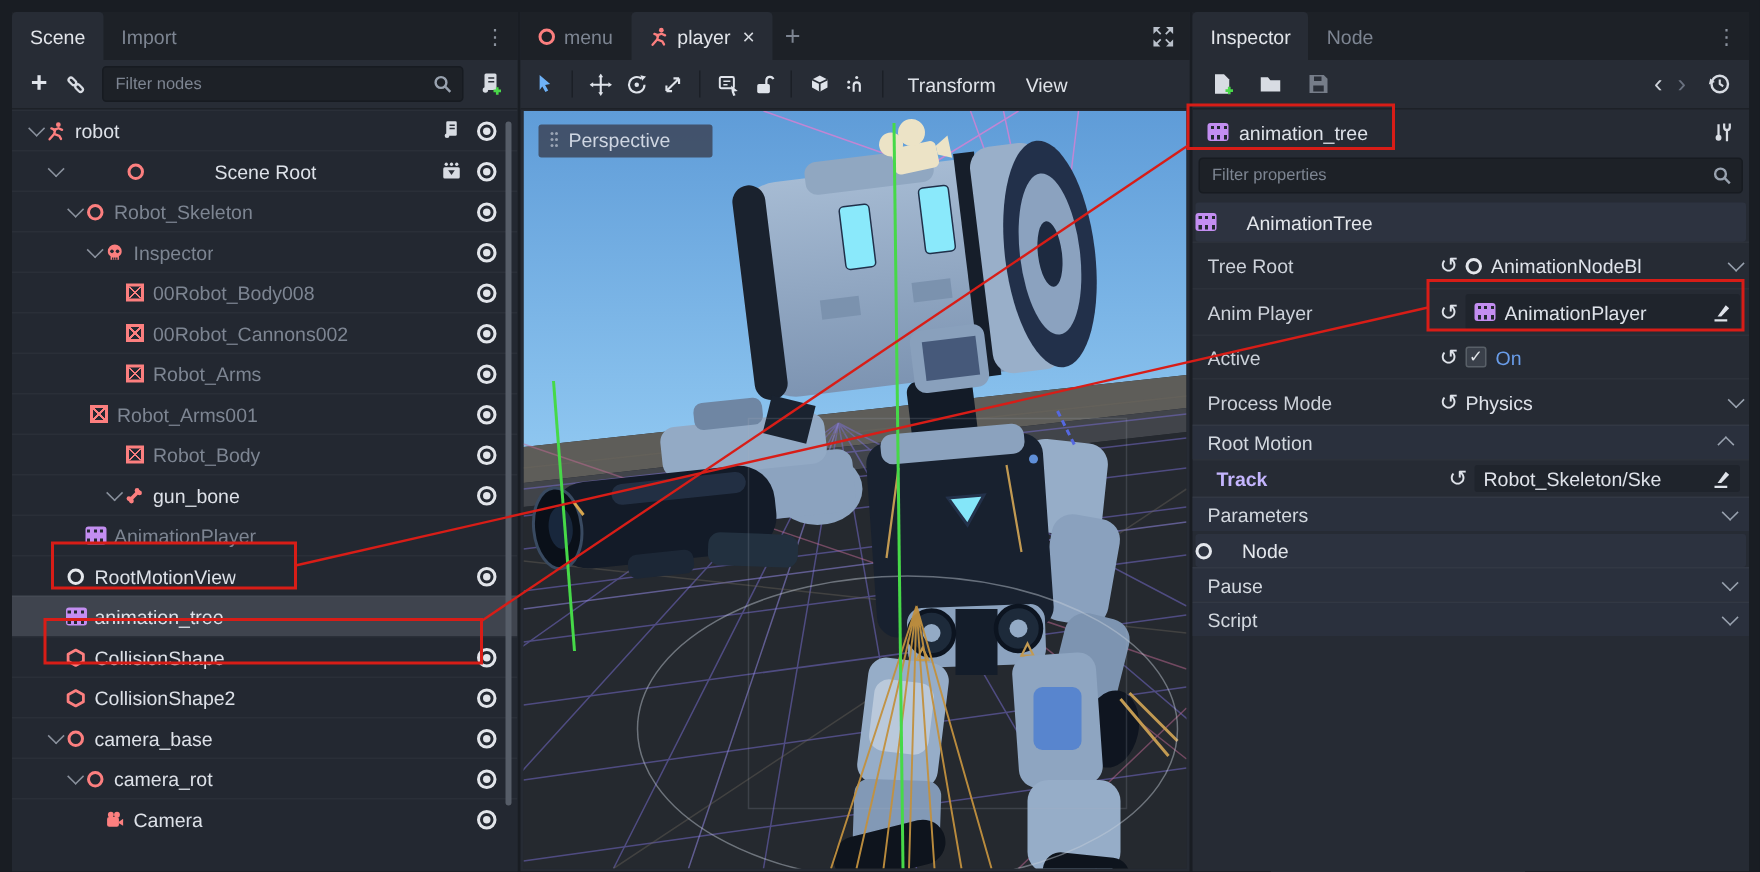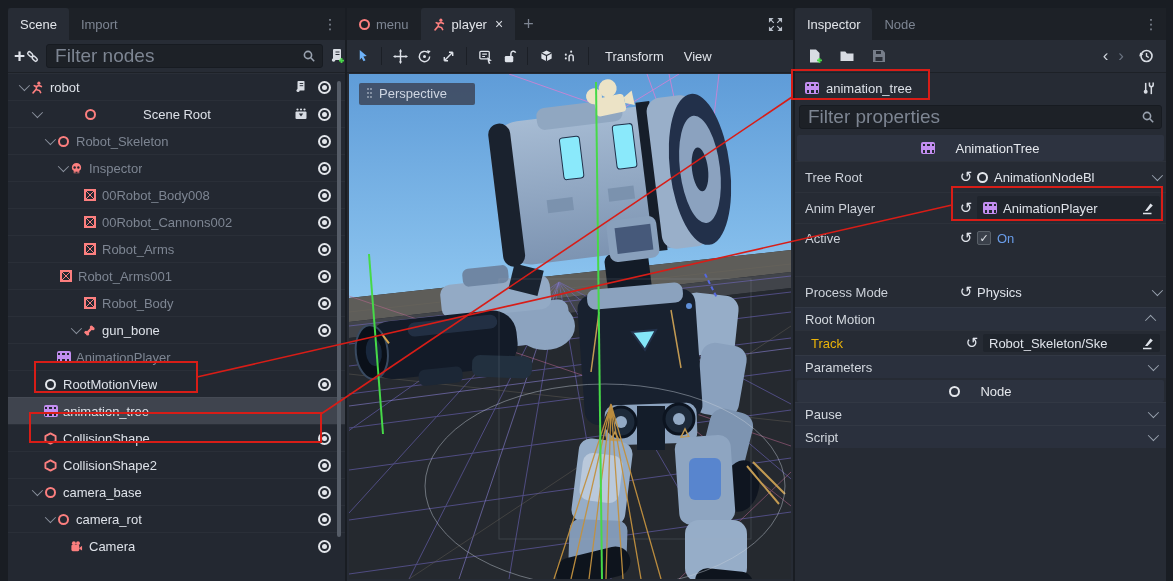--- a/index.html
+++ b/index.html
@@ -9,21 +9,21 @@
   .tabbar{height:32px;background:#1d2127;display:flex;align-items:stretch;position:relative;}
   .tab{display:flex;align-items:center;gap:6px;padding:0 12px;color:#7d8592;cursor:default;}
   .tab.active{background:#272c35;color:#e2e5ea;border-radius:3px 3px 0 0;}
   .dots{position:absolute;right:8px;top:7px;color:#8a919d;font-size:14px;line-height:18px;}
   
   .toolbar{height:32px;background:#272c35;display:flex;align-items:center;border-bottom:1px solid #1d2127;}
   .tbtn{display:flex;align-items:center;justify-content:center;width:24px;height:24px;color:#dfe3ea;}
   .vsep{width:1px;height:18px;background:#1b1f26;margin:0 6px;}
   
   .finput{display:flex;align-items:center;background:#1d2127;border:1px solid #171b21;border-radius:3px;height:22px;padding:0 6px;}
-  .finput input{flex:1;background:transparent;border:none;outline:none;color:#ec4899;font-family:"Liberation Sans",sans-serif;font-size:19px;min-width:0;}
+  .finput input{flex:1;background:transparent;border:none;outline:none;color:#ec4899;font-family:"Liberation Sans",sans-serif;font-size:11px;min-width:0;}
   .finput input::placeholder{color:#7d8592;opacity:1;}
   
   .tree{position:absolute;left:0;right:0;top:65px;bottom:0;background:#232831;overflow:hidden;}
   .trow{display:flex;align-items:center;height:26px;border-top:1px solid rgba(255,255,255,.035);position:relative;}
   .trow.sel{background:#3f444e;}
   .aslot{width:14px;display:flex;justify-content:center;flex:0 0 14px;}
   .tree-arrow{width:7px;height:7px;border-right:1.6px solid #8a919d;border-bottom:1.6px solid #8a919d;transform:rotate(45deg) translateY(-2px);}
   .ticon{width:15px;display:flex;justify-content:center;align-items:center;flex:0 0 15px;}
   .tlabel{margin-left:5px;color:#dde1e8;white-space:nowrap;overflow:hidden;}
   .trow.dim .tlabel{color:#7d8592;}
@@ -52,21 +52,21 @@
   .chip-dots:before{content:"";position:absolute;width:2px;height:2px;background:#9aa4b4;border-radius:50%;top:0;left:0;
     box-shadow:3px 0 0 #9aa4b4,0 4px 0 #9aa4b4,3px 4px 0 #9aa4b4,0 8px 0 #9aa4b4,3px 8px 0 #9aa4b4;}
   .menu-label{color:#dfe3e9;padding:0 10px;}
   
   .insp-row{display:flex;align-items:center;padding:0 6px 0 10px;border-top:1px solid rgba(255,255,255,.03);}
   .plabel{flex:0 0 150px;color:#ccd1d9;white-space:nowrap;overflow:hidden;}
   .revert{color:#dfe3ea;font-size:15px;width:22px;flex:0 0 22px;text-align:center;}
   .pvalue{flex:1;display:flex;align-items:center;gap:6px;min-width:0;color:#dfe3ea;}
   .pvalue .vtext{white-space:nowrap;overflow:hidden;}
   .well{background:#1f242c;border-radius:2px;align-self:stretch;margin:3px 0;padding:0 6px;}
-  .cat-strip{background:#2d3340;display:flex;align-items:center;justify-content:center;gap:20px;
+  .cat-strip{background:#2d3340;display:flex;align-items:center;gap:20px;
     margin:2px 2px 0 2px;border-radius:2px;color:#e4e7ec;}
   .sec-strip{background:#2a303d;display:flex;align-items:center;color:#d3d8df;padding:0 10px;
     border-top:1px solid rgba(255,255,255,.04);}
   .sec-strip .chev{margin-left:auto;}
   .checkbox{box-sizing:border-box;width:14px;height:14px;background:#3a404a;border:1px solid #596068;border-radius:2px;
     color:#e2e5ea;font-size:11px;line-height:12px;text-align:center;}
   .checkbox:after{content:"\2713";}
   .on-text{color:#699ce8;}
   svg{display:block;}
 </style>
@@ -681,36 +681,36 @@
 
   <div class="insp-row" style="height:28px;">
     <span class="plabel">Active</span>
     <span class="revert">↺</span>
     <span class="pvalue">
       <span class="checkbox"></span>
       <span class="on-text">On</span>
     </span>
   </div>
 
-  <div class="insp-row" style="height:30px;margin-top:24px;">
+  <div class="insp-row" style="height:30px;">
     <span class="plabel">Process Mode</span>
     <span class="revert">↺</span>
     <span class="pvalue">
       <span class="vtext">Physics</span>
       <span class="chev down" style="margin-left:auto;"></span>
     </span>
   </div>
 
   <div class="sec-strip" style="height:22px;">
     <span>Root Motion</span>
     <span class="chev up"></span>
   </div>
 
   <div class="insp-row" style="height:24px;">
-    <span class="plabel" style="color:#eab308;padding-left:6px;">Track</span>
+    <span class="plabel" style="color:#c4b5fd;padding-left:6px;font-weight:bold;">Track</span>
     <span class="revert">↺</span>
     <span class="pvalue well">
       <span class="vtext">Robot_Skeleton/Ske</span>
       <span style="margin-left:auto;">
           <svg width="14" height="14" viewBox="0 0 14 14">
             <path d="M3 12.5h8.5" stroke="#dfe3ea" stroke-width="1.5"></path>
             <path d="M5 10L10.5 2.5l2.3 2L7.5 10z" fill="#dfe3ea"></path>
           </svg>
         </span>
     </span>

* * * * * * *

What is being asked
Nothing but the text is wanted: repeat the data above exactly, without its images.

Your solution
--- a/index.html
+++ b/index.html
@@ -9,21 +9,21 @@
   .tabbar{height:32px;background:#1d2127;display:flex;align-items:stretch;position:relative;}
   .tab{display:flex;align-items:center;gap:6px;padding:0 12px;color:#7d8592;cursor:default;}
   .tab.active{background:#272c35;color:#e2e5ea;border-radius:3px 3px 0 0;}
   .dots{position:absolute;right:8px;top:7px;color:#8a919d;font-size:14px;line-height:18px;}
   
   .toolbar{height:32px;background:#272c35;display:flex;align-items:center;border-bottom:1px solid #1d2127;}
   .tbtn{display:flex;align-items:center;justify-content:center;width:24px;height:24px;color:#dfe3ea;}
   .vsep{width:1px;height:18px;background:#1b1f26;margin:0 6px;}
   
   .finput{display:flex;align-items:center;background:#1d2127;border:1px solid #171b21;border-radius:3px;height:22px;padding:0 6px;}
-  .finput input{flex:1;background:transparent;border:none;outline:none;color:#ec4899;font-family:"Liberation Sans",sans-serif;font-size:19px;min-width:0;}
+  .finput input{flex:1;background:transparent;border:none;outline:none;color:#ec4899;font-family:"Liberation Sans",sans-serif;font-size:11px;min-width:0;}
   .finput input::placeholder{color:#7d8592;opacity:1;}
   
   .tree{position:absolute;left:0;right:0;top:65px;bottom:0;background:#232831;overflow:hidden;}
   .trow{display:flex;align-items:center;height:26px;border-top:1px solid rgba(255,255,255,.035);position:relative;}
   .trow.sel{background:#3f444e;}
   .aslot{width:14px;display:flex;justify-content:center;flex:0 0 14px;}
   .tree-arrow{width:7px;height:7px;border-right:1.6px solid #8a919d;border-bottom:1.6px solid #8a919d;transform:rotate(45deg) translateY(-2px);}
   .ticon{width:15px;display:flex;justify-content:center;align-items:center;flex:0 0 15px;}
   .tlabel{margin-left:5px;color:#dde1e8;white-space:nowrap;overflow:hidden;}
   .trow.dim .tlabel{color:#7d8592;}
@@ -52,21 +52,21 @@
   .chip-dots:before{content:"";position:absolute;width:2px;height:2px;background:#9aa4b4;border-radius:50%;top:0;left:0;
     box-shadow:3px 0 0 #9aa4b4,0 4px 0 #9aa4b4,3px 4px 0 #9aa4b4,0 8px 0 #9aa4b4,3px 8px 0 #9aa4b4;}
   .menu-label{color:#dfe3e9;padding:0 10px;}
   
   .insp-row{display:flex;align-items:center;padding:0 6px 0 10px;border-top:1px solid rgba(255,255,255,.03);}
   .plabel{flex:0 0 150px;color:#ccd1d9;white-space:nowrap;overflow:hidden;}
   .revert{color:#dfe3ea;font-size:15px;width:22px;flex:0 0 22px;text-align:center;}
   .pvalue{flex:1;display:flex;align-items:center;gap:6px;min-width:0;color:#dfe3ea;}
   .pvalue .vtext{white-space:nowrap;overflow:hidden;}
   .well{background:#1f242c;border-radius:2px;align-self:stretch;margin:3px 0;padding:0 6px;}
-  .cat-strip{background:#2d3340;display:flex;align-items:center;justify-content:center;gap:20px;
+  .cat-strip{background:#2d3340;display:flex;align-items:center;gap:20px;
     margin:2px 2px 0 2px;border-radius:2px;color:#e4e7ec;}
   .sec-strip{background:#2a303d;display:flex;align-items:center;color:#d3d8df;padding:0 10px;
     border-top:1px solid rgba(255,255,255,.04);}
   .sec-strip .chev{margin-left:auto;}
   .checkbox{box-sizing:border-box;width:14px;height:14px;background:#3a404a;border:1px solid #596068;border-radius:2px;
     color:#e2e5ea;font-size:11px;line-height:12px;text-align:center;}
   .checkbox:after{content:"\2713";}
   .on-text{color:#699ce8;}
   svg{display:block;}
 </style>
@@ -681,36 +681,36 @@
 
   <div class="insp-row" style="height:28px;">
     <span class="plabel">Active</span>
     <span class="revert">↺</span>
     <span class="pvalue">
       <span class="checkbox"></span>
       <span class="on-text">On</span>
     </span>
   </div>
 
-  <div class="insp-row" style="height:30px;margin-top:24px;">
+  <div class="insp-row" style="height:30px;">
     <span class="plabel">Process Mode</span>
     <span class="revert">↺</span>
     <span class="pvalue">
       <span class="vtext">Physics</span>
       <span class="chev down" style="margin-left:auto;"></span>
     </span>
   </div>
 
   <div class="sec-strip" style="height:22px;">
     <span>Root Motion</span>
     <span class="chev up"></span>
   </div>
 
   <div class="insp-row" style="height:24px;">
-    <span class="plabel" style="color:#eab308;padding-left:6px;">Track</span>
+    <span class="plabel" style="color:#c4b5fd;padding-left:6px;font-weight:bold;">Track</span>
     <span class="revert">↺</span>
     <span class="pvalue well">
       <span class="vtext">Robot_Skeleton/Ske</span>
       <span style="margin-left:auto;">
           <svg width="14" height="14" viewBox="0 0 14 14">
             <path d="M3 12.5h8.5" stroke="#dfe3ea" stroke-width="1.5"></path>
             <path d="M5 10L10.5 2.5l2.3 2L7.5 10z" fill="#dfe3ea"></path>
           </svg>
         </span>
     </span>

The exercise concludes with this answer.